Quality is paramount in clinical trials, as it ensures that the data collected is reliable and that the trial results are meaningful. However, achieving quality can be challenging, given the many factors that can impact the success of a trial.
This blog post will explore the importance of quality in clinical trials and discuss some key strategies that sponsors and CROs can adopt to ensure that their trials are conducted to the highest standards. We will also highlight the benefits of working with a CRO that is committed to quality without compromise.
The ‘cost’ of quality
Clinical trials take an average of six to seven years to complete, with less than a 12% success rate¹.
Ineffective recruitment strategies lead to prolonged timelines and can introduce bias or variability, undermining the robustness of the data. Moreover, high dropout rates often result in incomplete datasets, threatening the statistical power and validity of the trial findings.
Quality in clinical trials is not just about meeting regulatory standards; it's about ensuring that the collected data reliably reflects the safety and efficacy of the potential treatment. Delays and missteps in trial planning and execution can have a cascading effect on this aspect.
Working closely from the start, sponsors and CROs can design and plan trials carefully, aiming to meet top-quality standards at every phase. This collaboration combines the sponsor's knowledge of the drug being tested with the CRO's expertise in running trials efficiently, leading to a well-managed trial process from start to finish.

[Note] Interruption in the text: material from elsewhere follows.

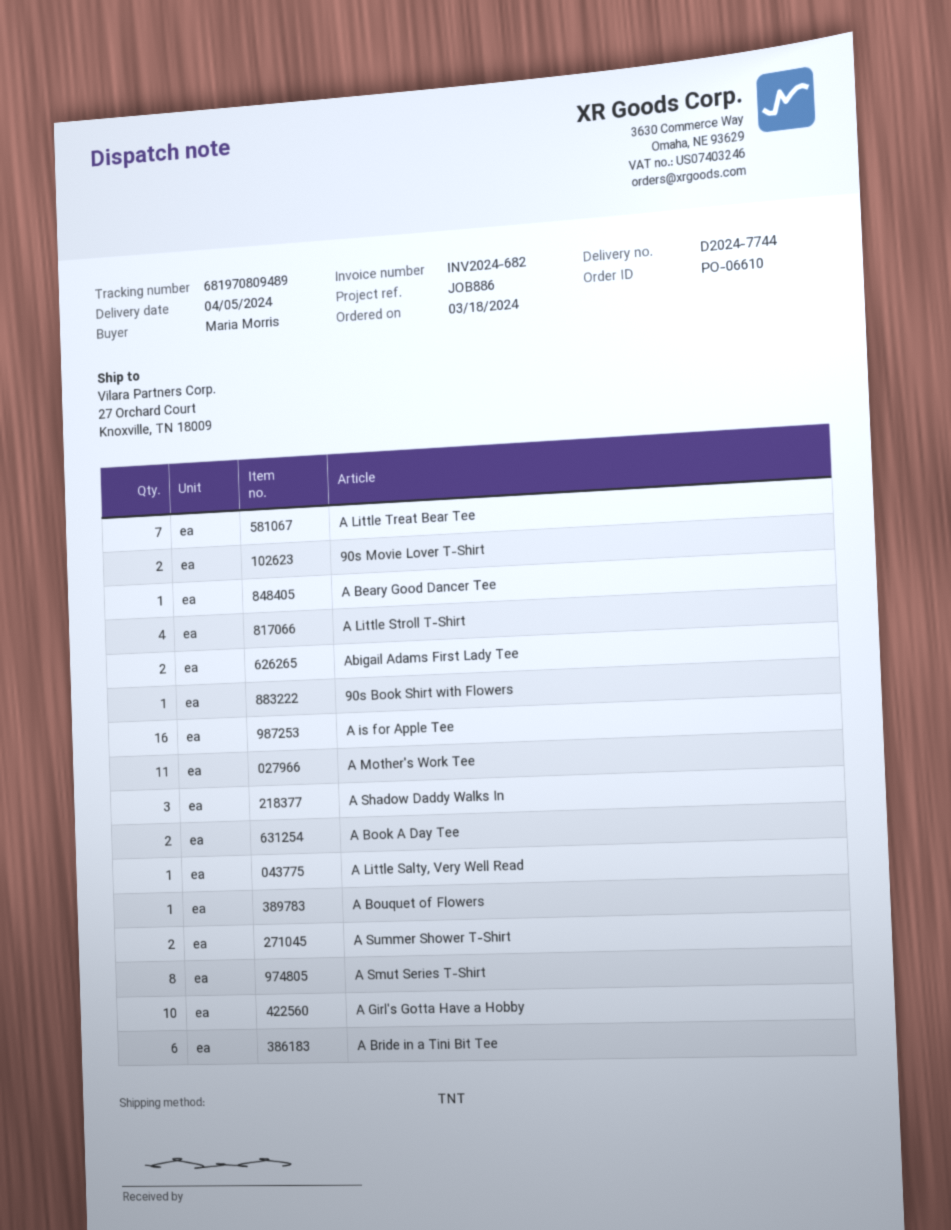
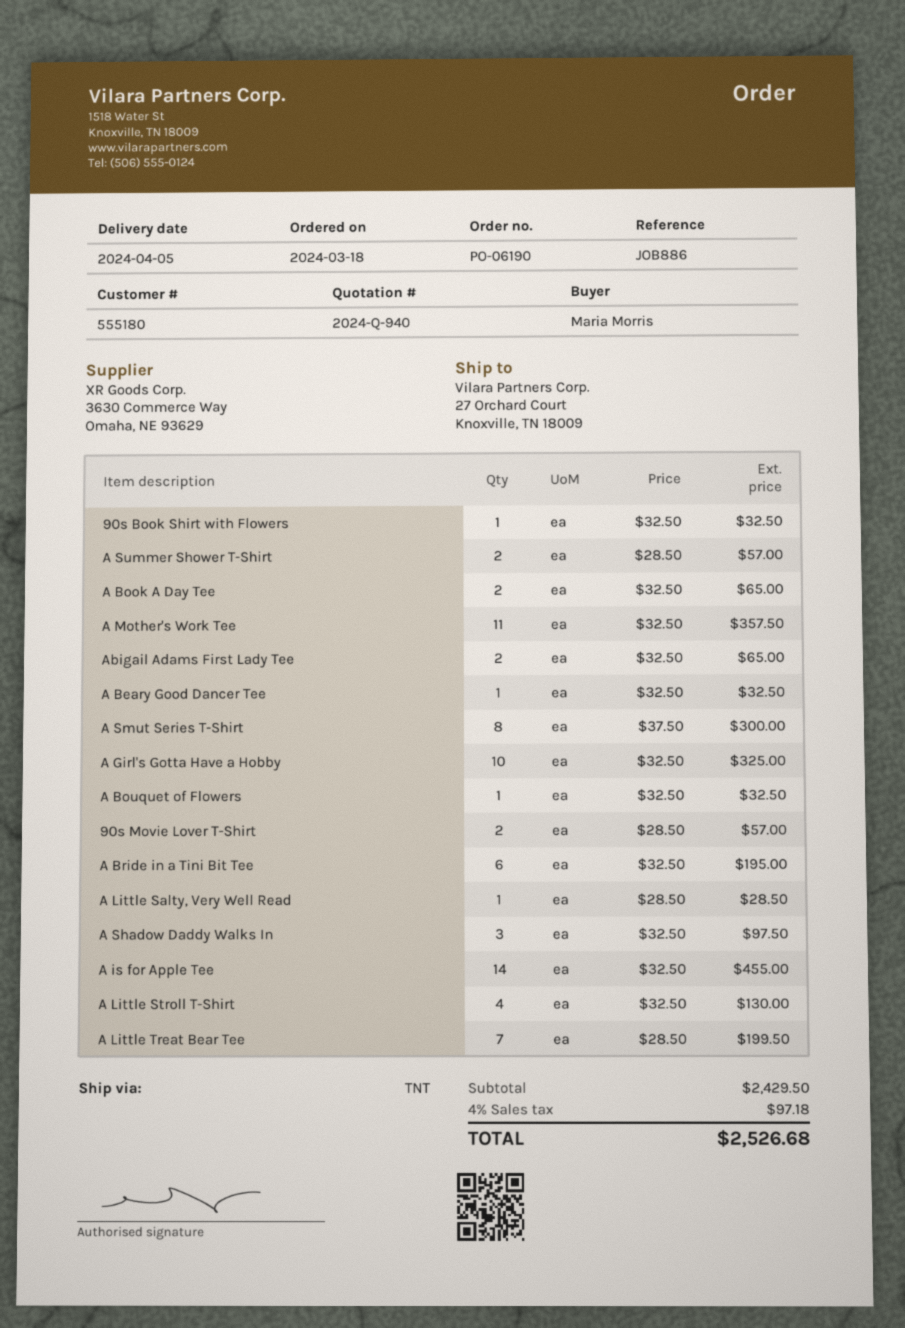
order number: PO-06610 -> PO-06190
A is for Apple Tee: 16 -> 14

A consistent team throughout the trial means a deeper understanding of the trial objectives, leading to better focus and careful attention to details, which are essential for quality outcomes. This stability also helps to avoid mistakes that could affect the trial’s results, keeping the trial on track to meet both scientific and regulatory requirements.

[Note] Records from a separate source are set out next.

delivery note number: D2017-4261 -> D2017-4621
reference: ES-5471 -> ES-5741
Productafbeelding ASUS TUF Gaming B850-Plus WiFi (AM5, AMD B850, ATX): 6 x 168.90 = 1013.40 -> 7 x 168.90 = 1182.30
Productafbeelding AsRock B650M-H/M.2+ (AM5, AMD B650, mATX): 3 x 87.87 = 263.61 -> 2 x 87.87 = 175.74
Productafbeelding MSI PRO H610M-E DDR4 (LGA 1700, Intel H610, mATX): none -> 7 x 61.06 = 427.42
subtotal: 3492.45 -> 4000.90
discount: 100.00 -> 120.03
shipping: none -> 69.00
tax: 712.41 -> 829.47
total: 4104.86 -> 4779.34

The joint management approach allows sponsors and CROs to tackle problems early and use international insights and new strategies to keep quality high. They work together to smartly assign resources, ensuring the trial is carried out correctly, and the results are trustworthy.
A CRO's capacity to adapt swiftly and efficiently to a sponsor's evolving needs is essential. Boutique CROs often excel in this regard, offering more personalised attention and the flexibility to customise their services to the sponsor's specific goals.
Boutique CROs can typically pivot more rapidly due to their leaner structures and focused expertise, allowing for the swift incorporation of cutting-edge practices that enhance trial effectiveness and quality.
Their size and agility enable them to scale services up or down as needed, ensuring sponsors receive tailored support that aligns with both immediate and future project demands. This flexibility results in a highly responsive and collaborative approach to clinical trial management, contributing to more efficient and higher-quality outcomes.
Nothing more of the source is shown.